5. Given the wealth of literature demonstrating the economic and humanitarian impact of front loading resources to early development the answer is a resounding ‘no’ priority is not given to children’s mental health in the allocation of resources.

6. Gwent has no services within paediatric health services despite having demonstrated the value of psychological models with diabetes, Cystic Fibrosis, feeding, encopresis.

7. Any resources to CAMHS are allocated based on the medical model of diagnosis rather than focussing on a normative model of healthy psychological functioning which needs to begin in schools and the communities in which children live.

 

Whether there is significant regional variation in access to CAMHS across Wales

 

There is significant local variation across Gwent.

Services have different reputations across South East Wales.

 

The effectiveness of the arrangements for children and young people with mental health problems who need emergency services.

 

Feedback from parents suggest it is hard to get clear advice as to where to go in an emergency.  A and E is the fall back.

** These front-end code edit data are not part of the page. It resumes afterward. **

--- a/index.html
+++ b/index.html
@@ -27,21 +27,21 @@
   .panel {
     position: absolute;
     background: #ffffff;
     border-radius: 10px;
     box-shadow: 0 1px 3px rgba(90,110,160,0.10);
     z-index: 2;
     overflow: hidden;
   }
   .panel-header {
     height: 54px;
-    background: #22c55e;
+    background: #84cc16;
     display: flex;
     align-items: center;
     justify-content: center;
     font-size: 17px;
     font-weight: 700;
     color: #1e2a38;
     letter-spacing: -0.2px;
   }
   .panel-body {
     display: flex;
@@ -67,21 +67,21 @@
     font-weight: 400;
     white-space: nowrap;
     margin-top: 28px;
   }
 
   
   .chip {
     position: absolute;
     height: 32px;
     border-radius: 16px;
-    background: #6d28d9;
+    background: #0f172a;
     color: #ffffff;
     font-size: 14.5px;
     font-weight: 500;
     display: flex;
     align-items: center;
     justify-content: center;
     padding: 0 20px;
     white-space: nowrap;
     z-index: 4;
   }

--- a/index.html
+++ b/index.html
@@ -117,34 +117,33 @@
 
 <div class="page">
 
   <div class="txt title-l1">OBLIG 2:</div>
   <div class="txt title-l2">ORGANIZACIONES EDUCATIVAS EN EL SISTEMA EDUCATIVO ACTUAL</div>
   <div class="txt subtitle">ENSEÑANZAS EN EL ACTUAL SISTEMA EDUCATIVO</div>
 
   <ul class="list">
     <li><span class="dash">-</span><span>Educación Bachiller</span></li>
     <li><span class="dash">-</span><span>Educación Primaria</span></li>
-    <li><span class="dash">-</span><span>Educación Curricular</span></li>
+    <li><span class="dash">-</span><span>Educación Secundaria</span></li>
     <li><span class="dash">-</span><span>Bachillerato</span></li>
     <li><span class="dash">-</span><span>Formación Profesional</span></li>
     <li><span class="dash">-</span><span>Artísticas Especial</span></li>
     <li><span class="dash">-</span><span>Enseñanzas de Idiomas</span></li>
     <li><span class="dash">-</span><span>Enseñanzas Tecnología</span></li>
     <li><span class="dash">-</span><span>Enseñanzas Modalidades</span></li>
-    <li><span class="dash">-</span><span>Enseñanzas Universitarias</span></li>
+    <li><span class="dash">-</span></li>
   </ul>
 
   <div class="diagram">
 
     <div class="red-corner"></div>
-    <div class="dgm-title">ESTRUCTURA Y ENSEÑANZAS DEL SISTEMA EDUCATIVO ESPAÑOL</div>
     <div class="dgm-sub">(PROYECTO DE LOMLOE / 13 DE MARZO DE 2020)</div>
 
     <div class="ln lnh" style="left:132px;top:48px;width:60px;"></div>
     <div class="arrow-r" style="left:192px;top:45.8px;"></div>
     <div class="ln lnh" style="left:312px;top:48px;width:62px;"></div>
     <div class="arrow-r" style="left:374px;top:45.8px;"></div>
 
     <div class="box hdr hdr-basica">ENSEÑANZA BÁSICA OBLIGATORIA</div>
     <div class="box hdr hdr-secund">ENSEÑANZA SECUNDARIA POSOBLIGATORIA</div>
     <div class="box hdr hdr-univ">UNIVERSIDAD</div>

The on call psychiatric assessment for children admitted into hospital are inappropriate and lack psychological understanding of children’s mental health and only have a psychiatric lens with which to understand the complex needs of children.

 

The extent to which the current provision of CAMHS is promoting safeguarding, children’s rights, and the engagement of children and young people.

 

1.      Services are organised around traditional health models not around children’s developmental needs or around what they tell us they need/want.  CAMHS is structured in the same way as physical health models of care with doctor and nursing hierarchies.  Often based on tradition and history – not designed with a vision for to promote psychological and emotional health.  We need staff who can negotiate safe, nurturing relationships who understand the importance of attachments as a basis for growth, can engage young people in meaningful activity within a living context, and are psychologically minded so all interactions are mindful and therapeutic.  This requires a high level of expertise and formal accreditation in specialist child-focussed therapies.

 

2.      Children tell us they care a lot about the physical environment.  It needs to feel safe, welcoming, private but not too formal.

 

3.      Gaps in service are not easily identified because children and young people do not have a voice politically.

 

4.      The issue of ADHD diagnoses needs to be addressed.  A huge amount of resource revolves around the delivery of a diagnosis which is itself controversial.  Parents believe they need to pursue this in order to gain help and support for their children.  This is a culture which should be challenged.

 

5.      We should be working to make the contexts in which children live and learn more psychologically minded so positive emotional health is a driving focus in schools, clubs, social services, housing agencies.  The health of the community is a target.

 

6.      Children may be admitted to adult wards which are not resourced to deal with children’s needs at any level.

 

Any other key issues identified by stakeholders

 

CAMHS is a version of Adult Mental Health services which are a version of physical health services but this may not be the best way of delivering a resource to children and their families to promote psychological health and resilience.  If we step away from existing services and ask how we would design such a service the first step has to be about promoting positive attachment relationships.  Human beings’ healthy growth depends on this.  If a person has experienced secure enough attachment they can regulate themselves emotionally, learn and experience empathy.

 

Psychologically minded universal service based o the importance of positive attachments.  Nurseries, child care provision working with an understanding of children’s emotional development, normalising responses to adverse life events and understanding these in the context in which they occur.

 

At the next level when problems arise the context is worked with by staff who can work across therapeutic modalities adapting the approach to the level of complexity and to the individual.

 

The vision of promoting resilience in Together for Mental Health will need a different and innovative structure to be realised.